The paper provides a survey of the development of machine-learning techniques for video analysis. The survey provides a summary of the most popular deep learning methods used for human activity ...recognition. We discuss how popular architectures perform on standard datasets and highlight the differences from real-life datasets dominated by multiple activities performed by multiple participants over long periods. For real-life datasets, we describe the use of low-parameter models (with 200X or 1,000X fewer parameters) that are trained to detect a single activity after the relevant objects have been successfully detected.
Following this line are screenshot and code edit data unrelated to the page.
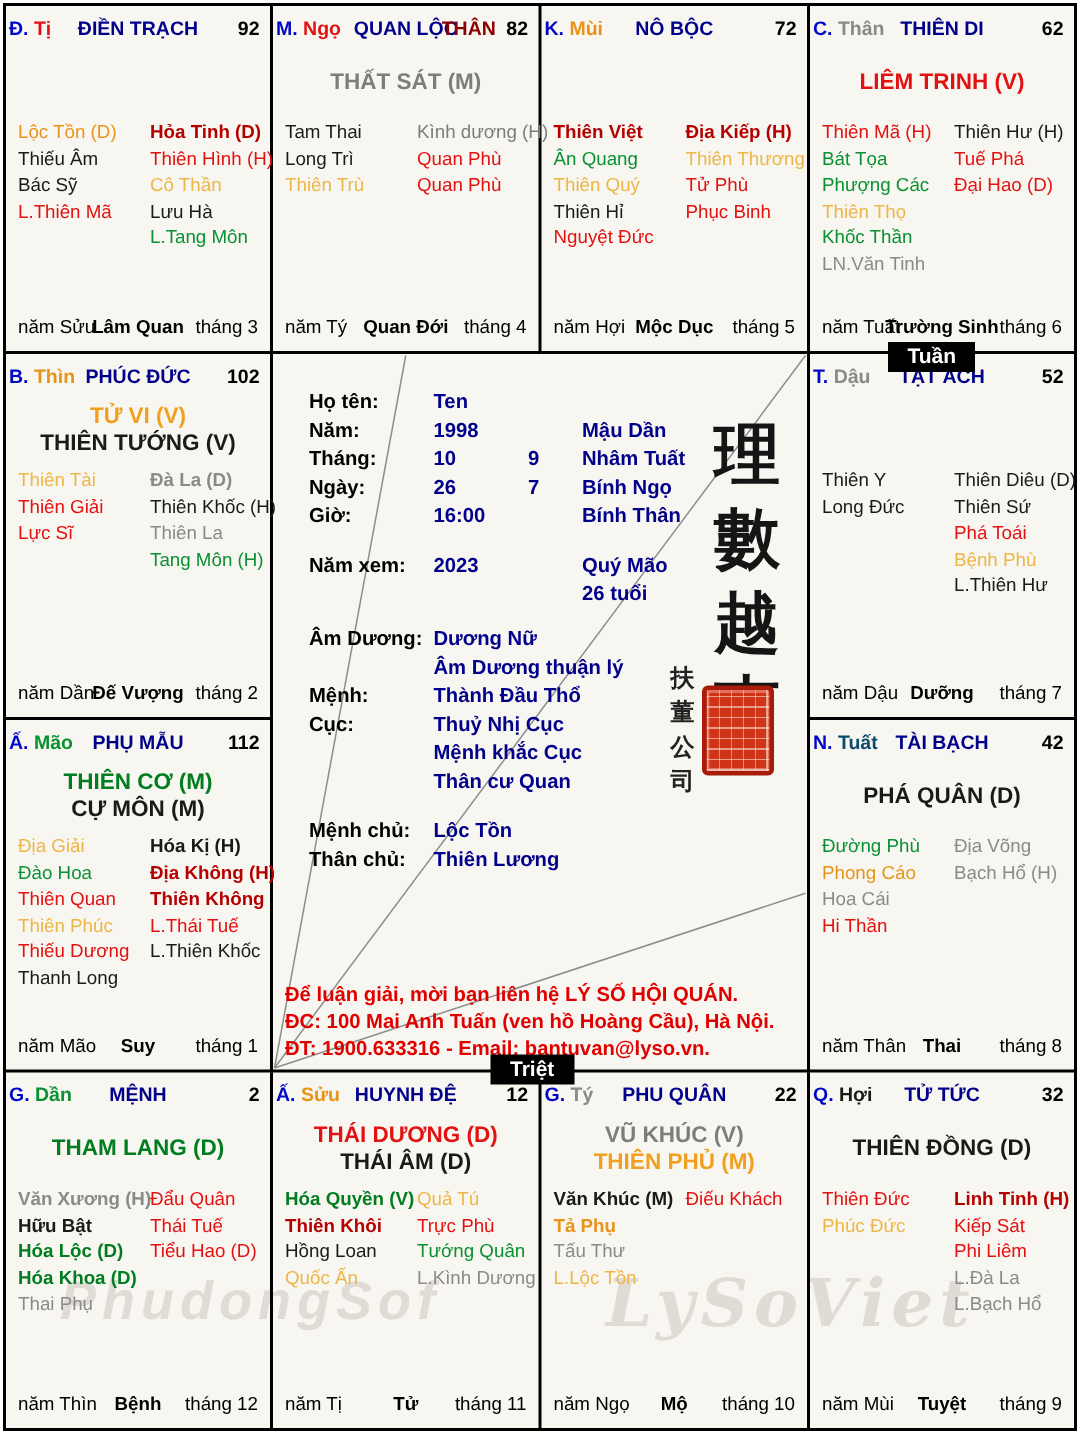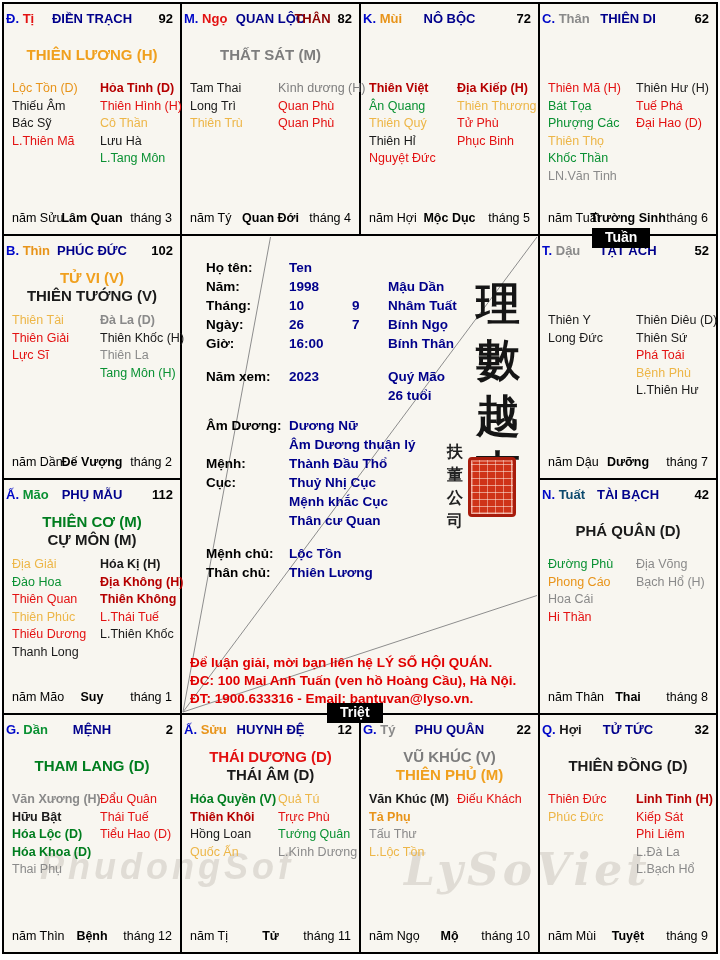--- a/index.html
+++ b/index.html
@@ -72,23 +72,20 @@
   <div class="frame">
     <div class="wm wm1">PhudongSof</div>
     <div class="wm wm2">LySoViet</div>
     <div class="grid">
       <div class="cell" style="grid-area:1/1">
           <div class="hdr">
             <span class="sb"><span style="color:#0008c8">Đ.</span> <span style="color:#e31212">Tị</span></span>
             <span class="pname">ĐIỀN TRẠCH</span>
             <span class="rgt"><span>92</span></span>
           </div>
-          <div class="mains">
-            <div style="color: rgb(240, 160, 30);">THIÊN LƯƠNG (H)</div>
-          </div>
           <div class="stars">
             <div class="col-l">
               <div style="color: rgb(232, 148, 26);">Lộc Tồn (D)</div>
               <div style="color: rgb(26, 26, 26);">Thiếu Âm</div>
               <div style="color: rgb(26, 26, 26);">Bác Sỹ</div>
               <div style="color: rgb(227, 18, 18);">L.Thiên Mã</div>
             </div>
             <div class="col-r">
               <div style="color: rgb(181, 0, 0); font-weight: bold;">Hỏa Tinh (D)</div>
               <div style="color: rgb(227, 18, 18);">Thiên Hình (H)</div>
@@ -156,20 +153,23 @@
             <span class="fy">năm Hợi</span>
             <span class="fs">Mộc Dục</span>
             <span class="fm">tháng 5</span>
           </div>
         </div>
       <div class="cell last-col" style="grid-area:1/4">
           <div class="hdr">
             <span class="sb"><span style="color:#0008c8">C.</span> <span style="color:#8a8a8a">Thân</span></span>
             <span class="pname">THIÊN DI</span>
             <span class="rgt"><span>62</span></span>
+          </div>
+          <div class="mains">
+            <div style="color: rgb(227, 18, 18);">LIÊM TRINH (V)</div>
           </div>
           <div class="stars">
             <div class="col-l">
               <div style="color: rgb(227, 18, 18);">Thiên Mã (H)</div>
               <div style="color: rgb(10, 145, 51);">Bát Tọa</div>
               <div style="color: rgb(10, 145, 51);">Phượng Các</div>
               <div style="color: rgb(237, 182, 72);">Thiên Thọ</div>
               <div style="color: rgb(10, 145, 51);">Khốc Thần</div>
               <div style="color: rgb(138, 138, 138);">LN.Văn Tinh</div>
             </div>

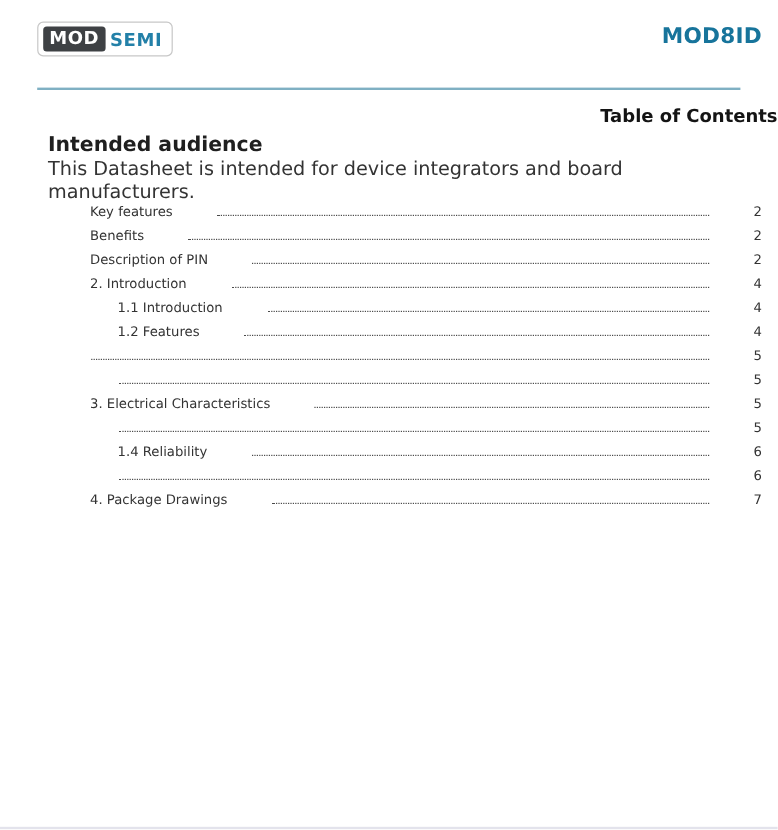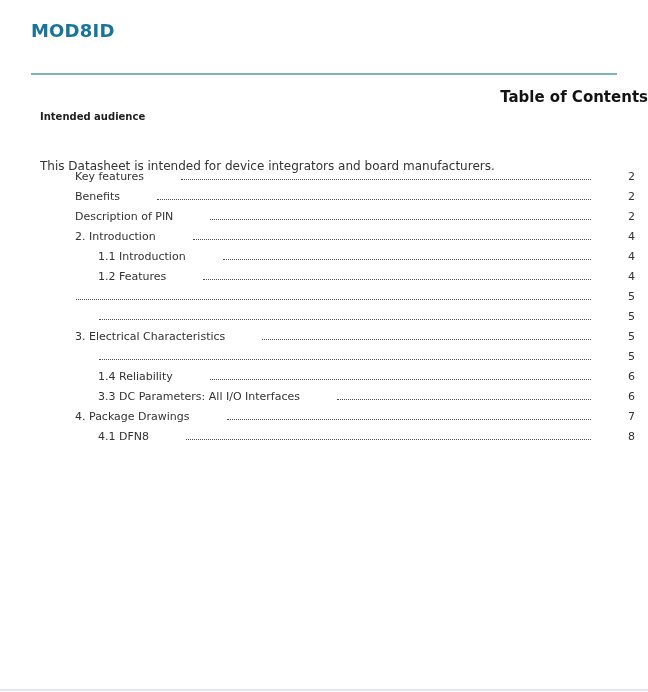--- a/index.html
+++ b/index.html
@@ -46,25 +46,25 @@
     width: 586px; height: 2px;
     background: var(--rule, #7fb0c3);
   }
   
   .doc-title {
     position: absolute; top: 88px; left: 0; width: 100%;
     text-align: right; font-size: 15px; font-weight: bold; color: #141414;
   }
   .audience-heading {
     position: absolute; top: 111px; left: 40px;
-    font-size: 10px; font-weight: bold; color: #1f1f1f;
+    font-size: 17px; font-weight: bold; color: #1f1f1f;
   }
   .audience-body {
     position: absolute; top: 131px; left: 40px; right: 20px;
-    font-size: 12px; color: #333333; margin-top: 28px;
+    font-size: 16px; color: #333333;
   }
   
   .toc {
     position: absolute; top: 170px; left: 75px; right: 13px;
   }
   .toc-row {
     display: flex; align-items: baseline;
     height: 20px; font-size: 11px; color: #333333;
     cursor: pointer;
     gap: 36px;
@@ -83,20 +83,24 @@
     position: absolute; left: 0; bottom: 1px;
     width: 100%; height: 2px; background: #e3e3ec;
   }
 </style>
 </head>
 <body style="--accent: #2380a8; --accent-dark: #17749b; --rule: #7fb0c3; --logo-box: #3e4144;">
 
 <div class="page">
 
   <div class="header">
+    <div class="logo">
+      <span class="logo-mod">MOD</span>
+      <span class="logo-semi">SEMI</span>
+    </div>
     <div class="product-name">MOD8ID</div>
   </div>
 
   <div class="header-rule"></div>
 
   <div class="doc-title">Table of Contents</div>
 
   <div class="audience-heading">Intended audience</div>
   <div class="audience-body">This Datasheet is intended for device integrators and board manufacturers.</div>
 
@@ -147,31 +151,25 @@
       <div class="toc-row lvl1">
         <span class="toc-leader"></span>
         <span class="toc-page">5</span>
       </div>
       <div class="toc-row lvl1">
         <span class="toc-label">1.4 Reliability</span>
         <span class="toc-leader"></span>
         <span class="toc-page">6</span>
       </div>
       <div class="toc-row lvl1">
-        <span class="toc-label">3.3 DC Parameters: All I/O Interfaces</span>
         <span class="toc-leader"></span>
         <span class="toc-page">6</span>
       </div>
       <div class="toc-row">
         <span class="toc-label">4. Package Drawings</span>
         <span class="toc-leader"></span>
         <span class="toc-page">7</span>
       </div>
-      <div class="toc-row lvl1">
-        <span class="toc-label">4.1 DFN8</span>
-        <span class="toc-leader"></span>
-        <span class="toc-page">8</span>
-      </div>
     </div>
 
   <div class="page-bottom-line"></div>
 
 </div>
 
 </body></html>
Our survey then turns to a summary of machine learning methods that are specifically developed for working with a small number of labeled video samples. Our goal here is to describe modern techniques that are specifically designed so as to minimize the amount of ground truth that is needed for training and testing video analysis systems. We provide summaries of the development of self-supervised learning, semi-supervised learning, active learning, and zero-shot learning for applications in video analysis. For each method, we provide representative examples.